**PROBLEM DESCRIPTION:** In the entries below, find the line containing "Nagu dizaina spīdumi, EXOTIC: 12" and the line containing "total: 2351.19 -> 2006.96". Copy those two lines and everything between them exactly, and only that.

**MATERIALS PROVIDED:**
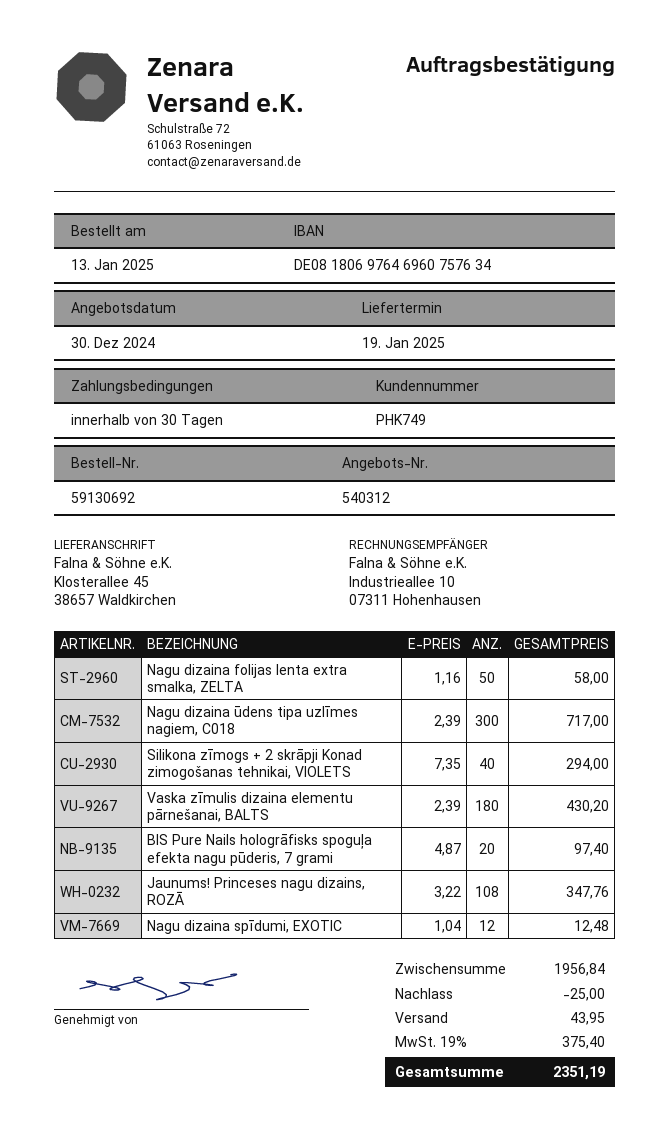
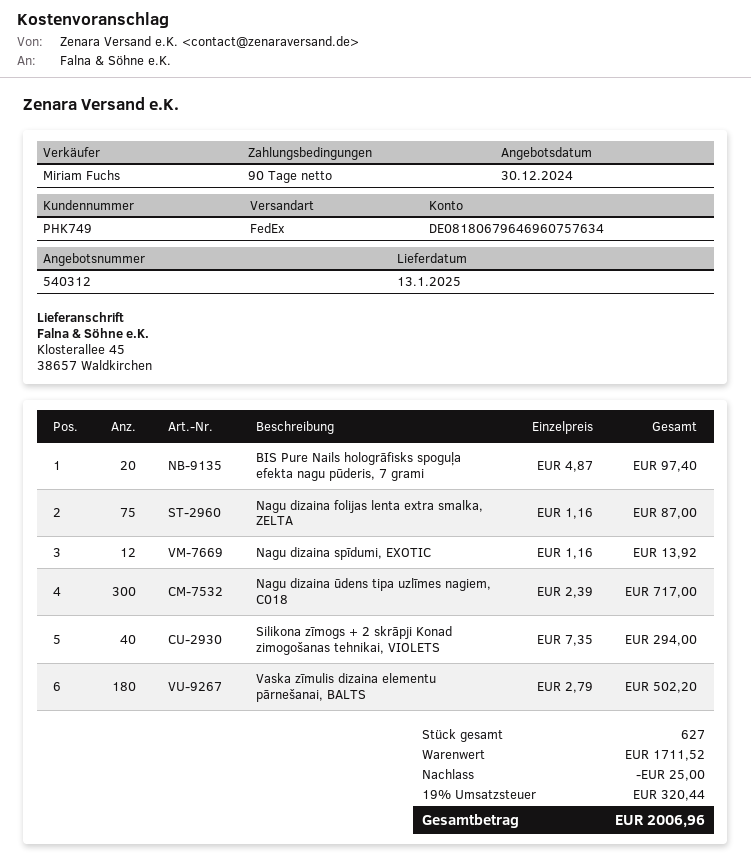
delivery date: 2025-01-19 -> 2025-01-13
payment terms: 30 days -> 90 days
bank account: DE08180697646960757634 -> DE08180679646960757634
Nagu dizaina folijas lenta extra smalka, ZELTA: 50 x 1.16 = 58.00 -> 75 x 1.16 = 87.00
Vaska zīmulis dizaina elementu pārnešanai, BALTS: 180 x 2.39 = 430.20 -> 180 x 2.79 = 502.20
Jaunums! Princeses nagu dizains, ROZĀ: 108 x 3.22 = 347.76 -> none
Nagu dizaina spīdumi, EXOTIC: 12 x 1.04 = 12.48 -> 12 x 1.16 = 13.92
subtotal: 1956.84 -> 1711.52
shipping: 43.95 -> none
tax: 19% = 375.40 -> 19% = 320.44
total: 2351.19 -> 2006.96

==

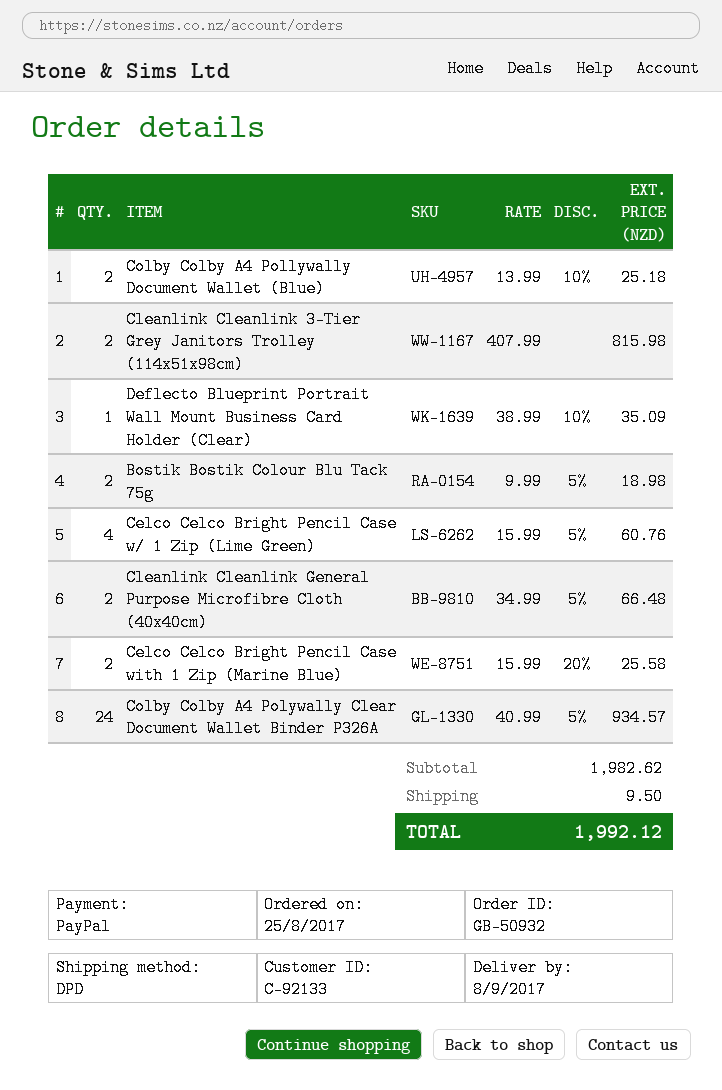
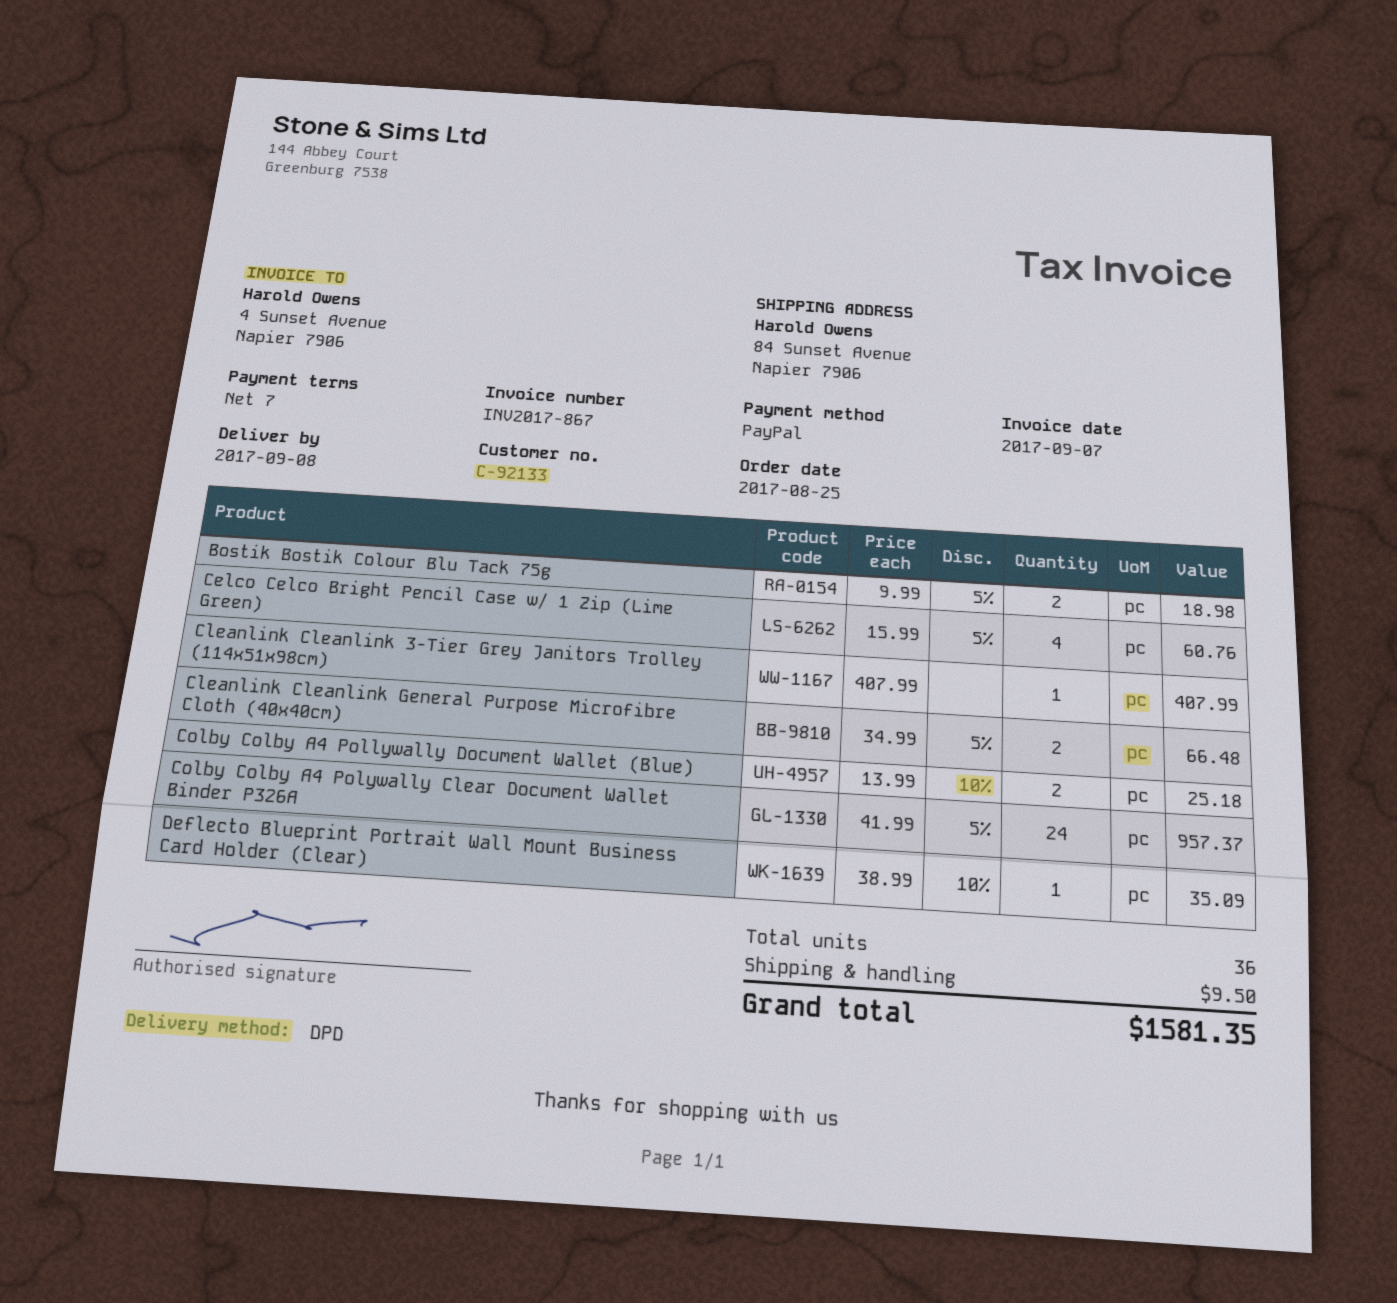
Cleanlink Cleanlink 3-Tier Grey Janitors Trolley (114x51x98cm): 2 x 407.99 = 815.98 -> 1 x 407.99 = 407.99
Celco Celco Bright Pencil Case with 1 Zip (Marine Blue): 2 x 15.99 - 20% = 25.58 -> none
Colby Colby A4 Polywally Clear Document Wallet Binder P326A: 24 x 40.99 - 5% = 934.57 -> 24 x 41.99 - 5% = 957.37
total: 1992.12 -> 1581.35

**WRITTEN SOLUTION:**
Nagu dizaina spīdumi, EXOTIC: 12 x 1.04 = 12.48 -> 12 x 1.16 = 13.92
subtotal: 1956.84 -> 1711.52
shipping: 43.95 -> none
tax: 19% = 375.40 -> 19% = 320.44
total: 2351.19 -> 2006.96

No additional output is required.